» **Work item**
What you return should be the entries, unchanged, without their pictures.

*** Information supplied Section Begins ***

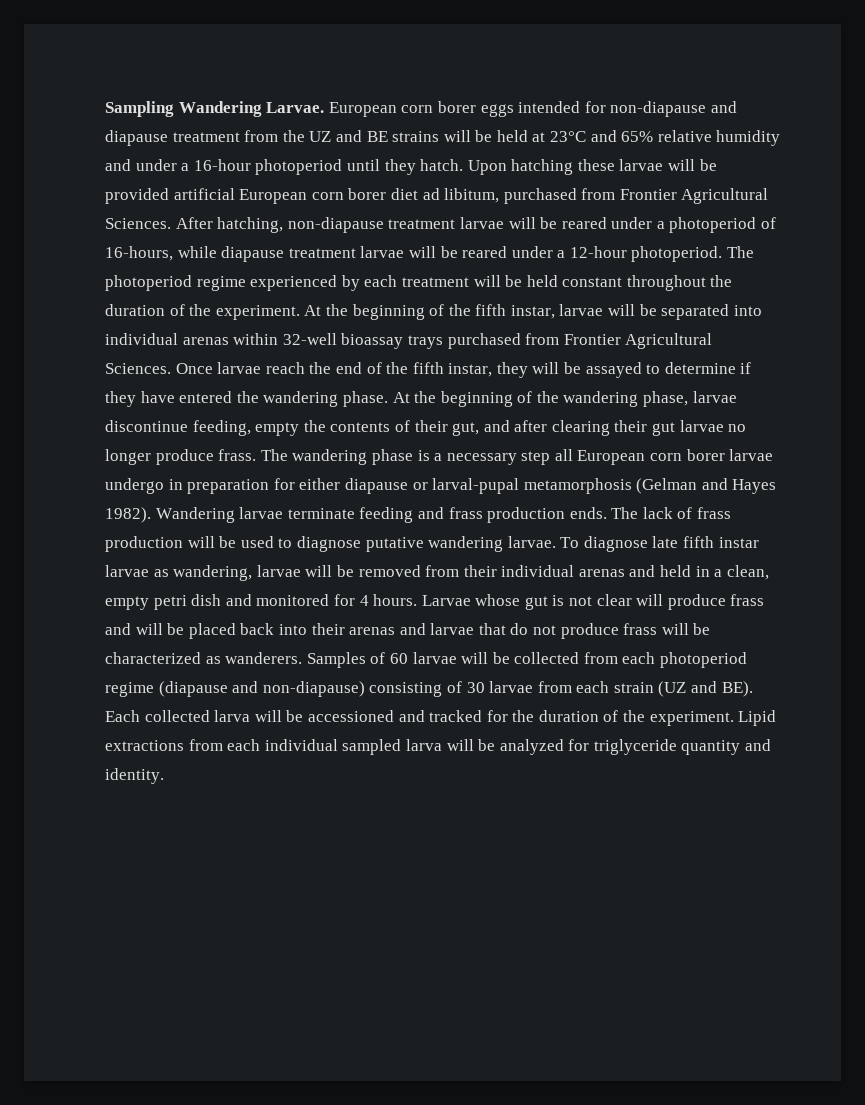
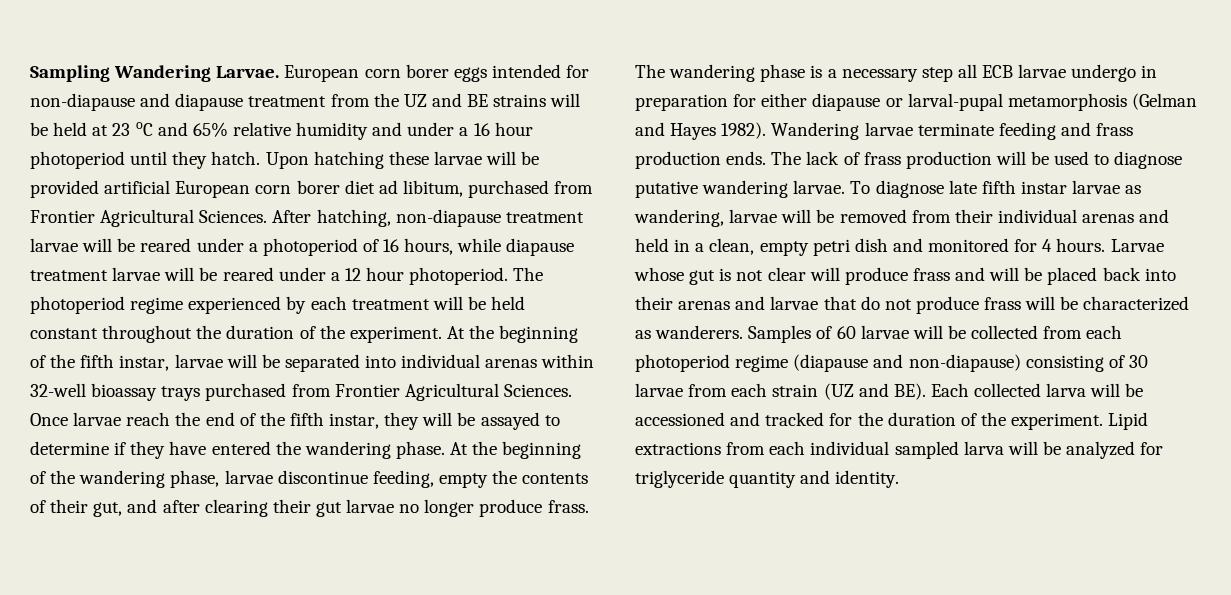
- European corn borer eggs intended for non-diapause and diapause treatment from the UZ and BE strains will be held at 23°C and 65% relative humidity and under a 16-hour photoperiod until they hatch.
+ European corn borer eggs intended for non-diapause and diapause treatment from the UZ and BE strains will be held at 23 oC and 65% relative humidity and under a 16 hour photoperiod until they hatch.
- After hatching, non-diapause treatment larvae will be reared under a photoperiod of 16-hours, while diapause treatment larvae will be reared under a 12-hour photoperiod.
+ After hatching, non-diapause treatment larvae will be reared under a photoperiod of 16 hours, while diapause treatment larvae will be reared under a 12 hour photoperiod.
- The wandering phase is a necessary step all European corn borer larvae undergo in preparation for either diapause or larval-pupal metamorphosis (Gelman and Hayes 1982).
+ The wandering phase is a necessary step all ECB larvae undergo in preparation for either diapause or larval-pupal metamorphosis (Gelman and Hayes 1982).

*** Information supplied Section Ends ***

» **Task solution**
- European corn borer eggs intended for non-diapause and diapause treatment from the UZ and BE strains will be held at 23°C and 65% relative humidity and under a 16-hour photoperiod until they hatch.
+ European corn borer eggs intended for non-diapause and diapause treatment from the UZ and BE strains will be held at 23 oC and 65% relative humidity and under a 16 hour photoperiod until they hatch.
- After hatching, non-diapause treatment larvae will be reared under a photoperiod of 16-hours, while diapause treatment larvae will be reared under a 12-hour photoperiod.
+ After hatching, non-diapause treatment larvae will be reared under a photoperiod of 16 hours, while diapause treatment larvae will be reared under a 12 hour photoperiod.
- The wandering phase is a necessary step all European corn borer larvae undergo in preparation for either diapause or larval-pupal metamorphosis (Gelman and Hayes 1982).
+ The wandering phase is a necessary step all ECB larvae undergo in preparation for either diapause or larval-pupal metamorphosis (Gelman and Hayes 1982).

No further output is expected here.